Por FRANCISCO MEDINA PALMEROS
CD. CARDEL, Ver.- En los últimos 45 años del siglo pasado existió en la otrora Villa Cardel una mosaiquera artesanal que registró un gran éxito en su fuente de empleo, y en lo comercial como consiguiente, al parecer única en toda la región, misma que con la apertura del TLC y tras la importación al país de una fuerte cantidad de losetas y cerámicas industriales, el negocio se extinguió por completo.
Y a ello le agregamos la falta de personas interesadas en aprender el oficio, más la nula demanda de clientela en el producto artesanal, principalmente de pisos hechos con creatividad en la mosaiquera de Don Eligio Rodriguez (+), como era conocida, y que ésta se ubicaba en calle Libertad, entre Ferrer Guardia y Flores Magón del Cardel bonito que se nos fue.

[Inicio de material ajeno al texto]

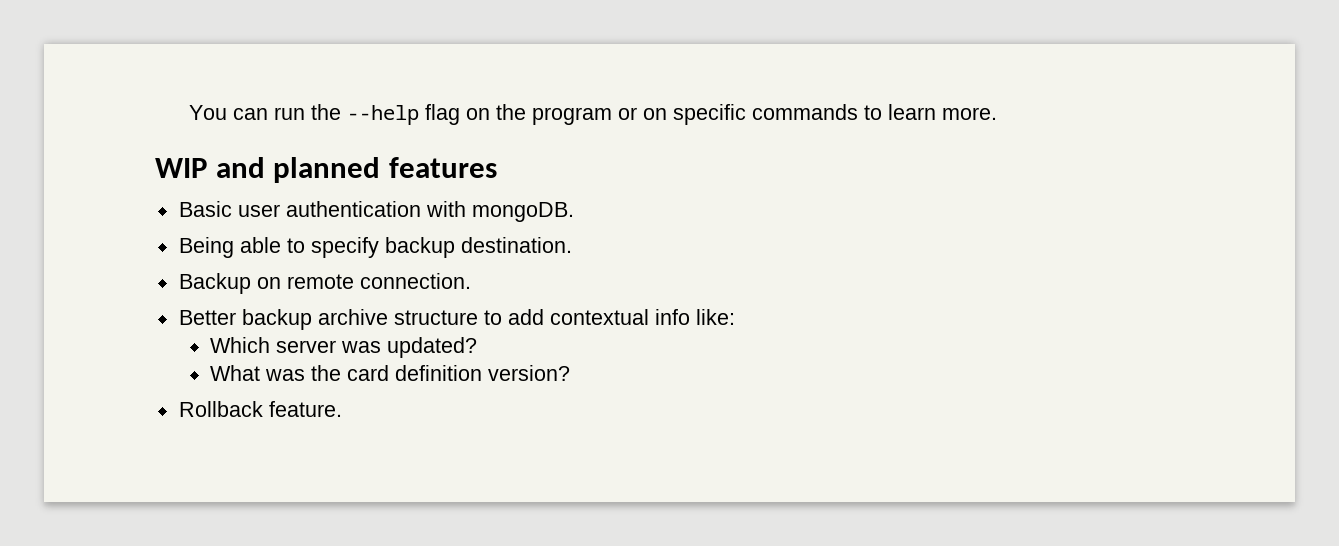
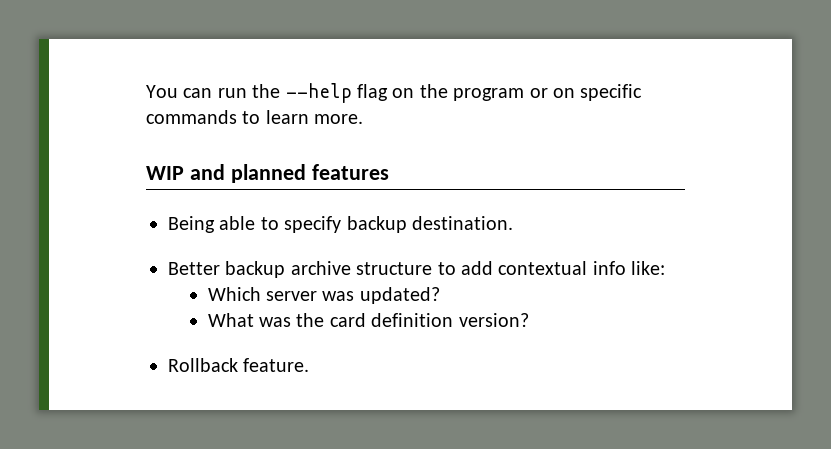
[178,201,574,222] // Basic user authentication with mongoDB. -> (389, 172) none
[178,273,471,294] // Backup on remote connection. -> (513, 223) none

Aún perduran muchos inmuebles tanto particulares, como públicos, con esa huella distintiva del producto que fabricaba el personal del extinto Don Eligio Rodríguez, tales como el señor Pablo Vera (+), Eloy González Hernández (+), Víctor “Caliche” Castellanos López (+), Rómulo, Higinio “El Chaquetín”, Joaquín, y “El Tubero”, es decir, lo mismo en viviendas familiares, que aulas escolares, templos católicos o negocios se siguen pisando esos trabajos de gente talentosa.

Hoy extinto, era ese taller con vista espectacular al río La Antigua a su paso por Cardel, un pequeño taller dedicado a la elaboración manual de mosaicos hidráulicos de cemento pigmentado, donde no solo aportaban color y durabilidad a los pisos, sino también un valor cultural, hoy ya desaparecido.

Negocio en sí, un tanto cuanto familiar que al enfrentarse a la gigantesca industria del ramo, forzosamente tenía que desaparecer, independientemente de la evolución o superación ciudadana, siempre inquieta y buscando mejores o modernas opciones, aunque salgan más corrientes y de inmediato se cuarteen o desgasten, los pisos artesanales no, duraban más, como bien me lo comentó algún día Don Eloy, que recién llegado de la ciudad de Córdoba, Ver., allá por 1974 si mal no recuerdo, ahí entró a trabajar, recomendado por su pariente político pablo Vera, ya acaecido.

Consistía esa técnica artesanal en preparar moldes de hierro con dibujos geométricos o florales, rellenarlos con mezclas de cemento blanco, mármol pulverizado y pigmentos naturales, y luego prensarlos a mano. Cada pieza era única, lo que daba a los pisos una personalidad irrepetible. Hoy, eso es cosa del pasado.